[Start of Attachment]
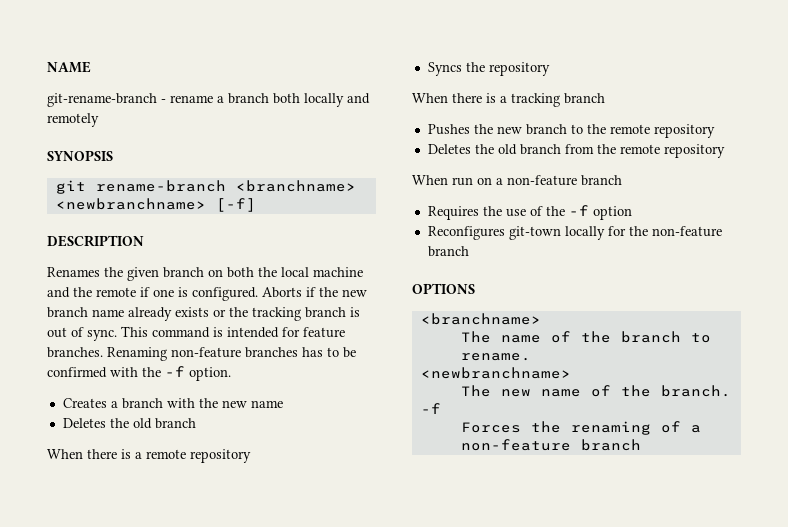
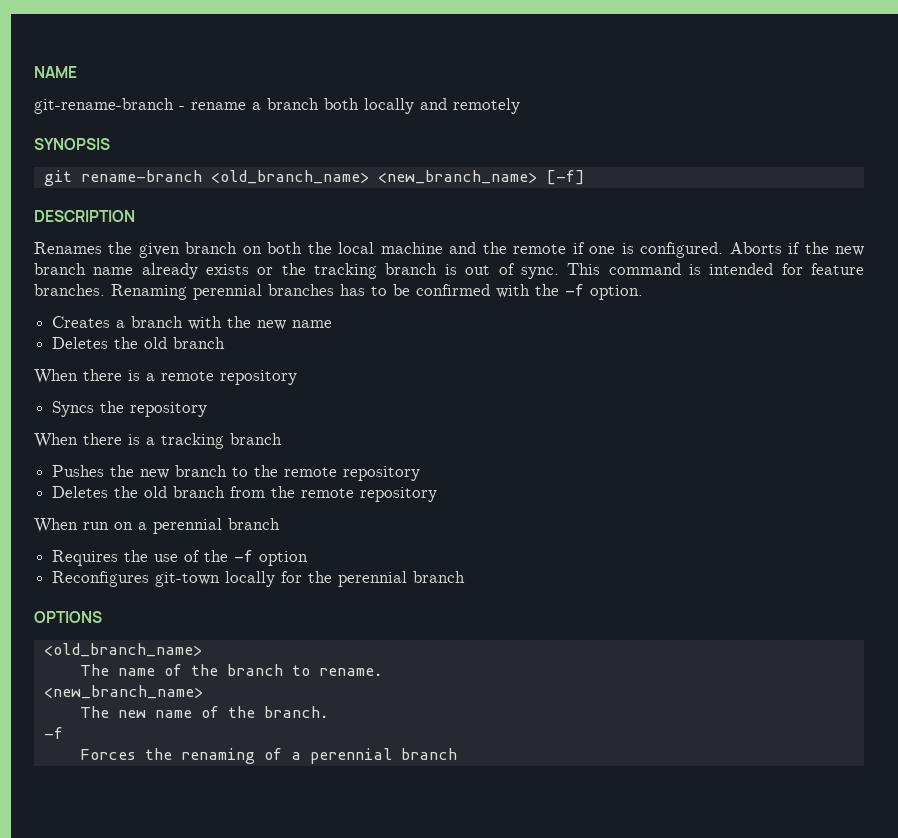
- git rename-branch <branchname> <newbranchname> [-f]
+ git rename-branch <old_branch_name> <new_branch_name> [-f]
- Renaming non-feature branches has to be confirmed with the -f option.
+ Renaming perennial branches has to be confirmed with the -f option.
- When run on a non-feature branch
+ When run on a perennial branch
- Reconfigures git-town locally for the non-feature branch
+ Reconfigures git-town locally for the perennial branch
  OPTIONS
- <branchname>
+ <old_branch_name>
  The name of the branch to rename.
- <newbranchname>
+ <new_branch_name>
- Forces the renaming of a non-feature branch
+ Forces the renaming of a perennial branch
[End of Attachment]
• _Work instructions_
Every line with "locally" in it should be copied from the entries above.

• _Response to this task_
- Reconfigures git-town locally for the non-feature branch
+ Reconfigures git-town locally for the perennial branch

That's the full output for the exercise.